В пятнадцатом году, окончив медицинский факультет, Михаил Березин поступил в госпиталь и на целых пять лет канул в его стенах, будто в этот темный подклет. Там, на поверхности, бушевала война, потом революции и снова война, а он видел лишь бесконечную вереницу больных и раненых людей. И ничего больше. Люди страдали от ран и болезней совершенно одинаково, независимо от того, в каком катаклизме получали они те раны и болезни. Он не вникал в политику, происходящую там, наверху, равно как и политика не вникала в занятие врачей. Во всех войнах и революциях человек, умеющий спасать жизни и облегчать боль, напоминал нечто среднее между богом и человеком. «Спаси!» — кричали и умоляли его, будто высшего судию. «Помоги умереть! — взывали к нему, когда боль была невыносимой. Ему исповедовались, когда дело шло на поправку, у него спрашивали совета, и он принимал все и советовал; он желал всем жизни и только жизни, даже безнадежным, стоящим на краю гибели он сулил свет и добро. Ему было все равно, за какую власть этот человек, какой партии, каких убеждений. Все люди были равны перед ним, как перед богом. Он видел больное тело и страдающую душу: остальное на госпитальной койке не имело значения. Конечно, из разговоров среди больных, из исповедей и несвязного бреда он мог знать и понимать, что происходит „наверху“, однако умышленно не желал ни знать, ни понимать, и был чист и безгрешен в своем умысле. Врач, опустившийся до политики, переставал быть врачом.

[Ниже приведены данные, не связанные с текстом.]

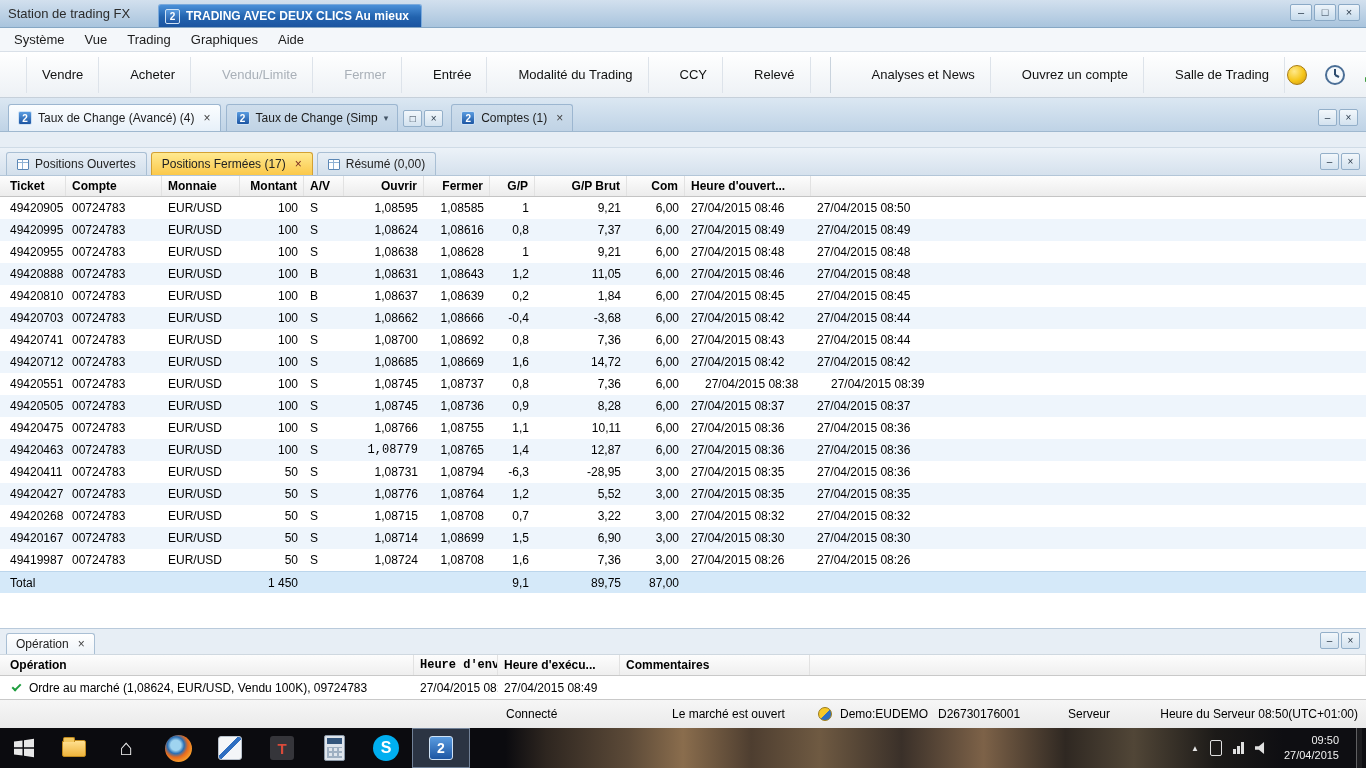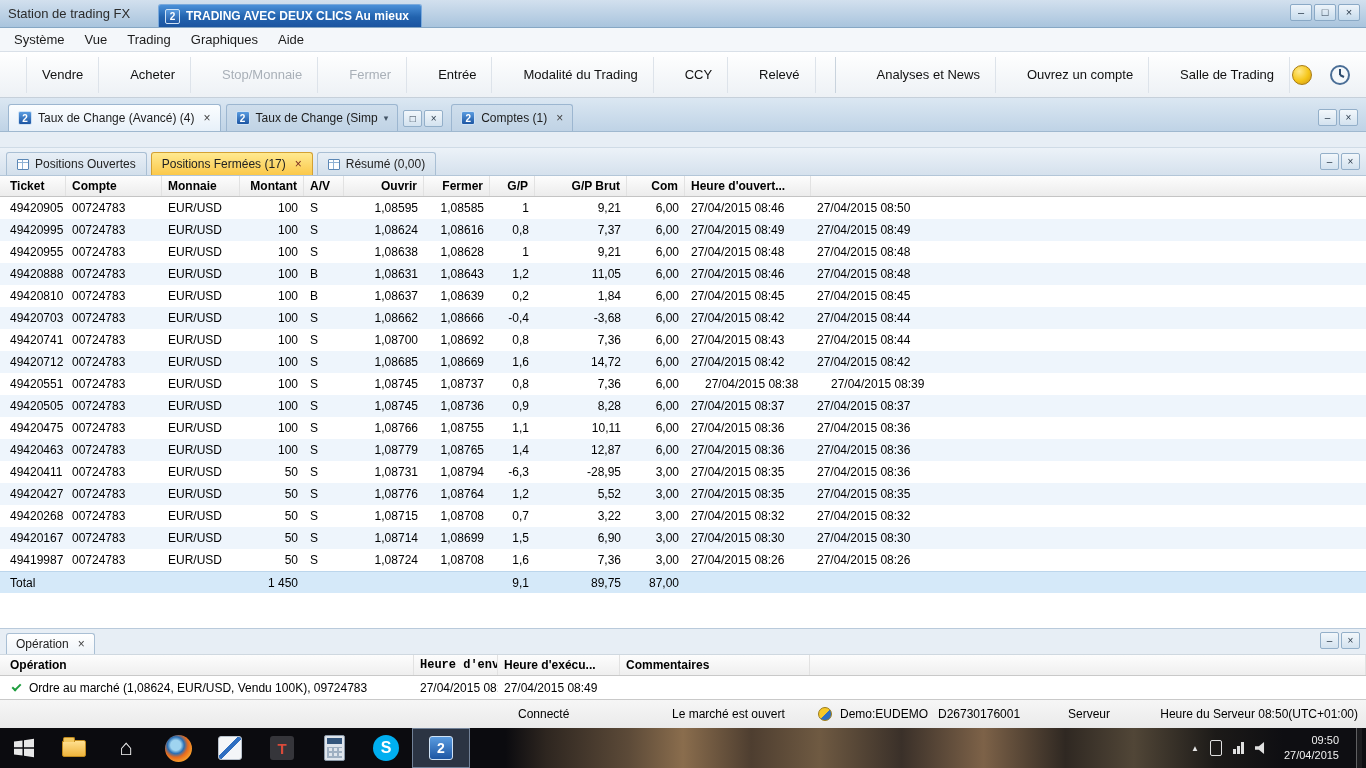--- a/index.html
+++ b/index.html
@@ -142,21 +142,21 @@
       <div class="menu-item">Vue</div>
       <div class="menu-item">Trading</div>
       <div class="menu-item">Graphiques</div>
       <div class="menu-item">Aide</div>
     </div>
 
   <div class="toolbar">
     <div style="display:flex;align-items:center;">
         <div class="tb-btn">Vendre</div>
         <div class="tb-btn">Acheter</div>
-        <div class="tb-btn disabled">Stop/Monnaie</div>
+        <div class="tb-btn disabled">Vendu/Limite</div>
         <div class="tb-btn disabled">Fermer</div>
         <div class="tb-btn">Entrée</div>
         <div class="tb-btn">Modalité du Trading</div>
         <div class="tb-btn">CCY</div>
         <div class="tb-btn">Relevé</div>
         <div class="tb-gap"></div>
         <div class="tb-btn">Analyses et News</div>
         <div class="tb-btn">Ouvrez un compte</div>
         <div class="tb-btn">Salle de Trading</div>
       </div>
@@ -400,21 +400,21 @@
           <div class="cell r" style="width: 58px;">6,00</div>
           <div class="cell" style="width: 126px;">27/04/2015 08:36</div>
           <div class="cell flex1">27/04/2015 08:36</div>
         </div>
         <div class="trow alt">
           <div class="cell" style="width: 62px;">49420463</div>
           <div class="cell" style="width: 96px;">00724783</div>
           <div class="cell" style="width: 78px;">EUR/USD</div>
           <div class="cell r" style="width: 64px;">100</div>
           <div class="cell" style="width: 40px;">S</div>
-          <div class="cell r" style="width: 80px;">1,08779</div>
+          <div class="cell r" style="width: 80px; font-family: Liberation Mono, monospace;">1,08779</div>
           <div class="cell r" style="width: 66px;">1,08765</div>
           <div class="cell r" style="width: 45px;">1,4</div>
           <div class="cell r" style="width: 92px;">12,87</div>
           <div class="cell r" style="width: 58px;">6,00</div>
           <div class="cell" style="width: 126px;">27/04/2015 08:36</div>
           <div class="cell flex1">27/04/2015 08:36</div>
         </div>
         <div class="trow">
           <div class="cell" style="width: 62px;">49420411</div>
           <div class="cell" style="width: 96px;">00724783</div>
@@ -526,21 +526,21 @@
           <span class="check-ic"></span>
           <span style="overflow: hidden; white-space: nowrap;">Ordre au marché (1,08624, EUR/USD, Vendu 100K), 09724783</span>
         </div>
         <div class="cell" style="width: 84px;">27/04/2015 08:49</div>
         <div class="cell" style="width: 122px;">27/04/2015 08:49</div>
         <div class="cell" style="width: 190px;"></div>
       </div>
     </div>
 
   <div class="statusbar">
-    <span style="left:518px">Connecté</span>
+    <span style="left:506px">Connecté</span>
     <span style="left:672px">Le marché est ouvert</span>
     <div class="conn-ic"></div>
     <span style="left:840px">Demo:EUDEMO</span>
     <span style="left:938px">D26730176001</span>
     <span style="left:1068px">Serveur</span>
     <span style="right:8px">Heure du Serveur 08:50(UTC+01:00)</span>
   </div>
 
   <div class="taskbar">
     <div class="tb-apps">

Но вот закончилась очередная война. Он почувствовал это лишь по тому, как начал иссякать поток изувеченных людей. И сразу же в госпитале на разные лады, со всевозможными оттенками тона, словно бред у тяжелобольного, зазвучал вопрос: ты за кого? Он не хотел изменить своему принципу и опуститься до политики; он был за жизнь во всех ее видах и поэтому в один миг оказался за воротами госпиталя. И остался совершенно один. Без дела, без больных и без возможности утолить боль страждущих. Он хотел взять патент на частную практику, но снова спросили: ты за кого? — и, услышав ответ, отказали.
И тогда он впервые сказал про себя это слово — безумие…
Михаил ощупал ногой пространство впереди себя и опустился на колени.
— Прошу вас, развяжите мне руки. Кто может.
В углу завозились. Чьи-то ладони дотянулись до него, тронули плечи, лицо, опахнуло чужим дыханием.
— Доктор со связанными руками… Чудны твои дела, господи!
— Вы правы, — согласился Михаил. — Происходит что-то невероятное.
Невидимый человек развязывал ему руки, возился с узлами, и было слышно, когда он прикасался, как стучит сердце.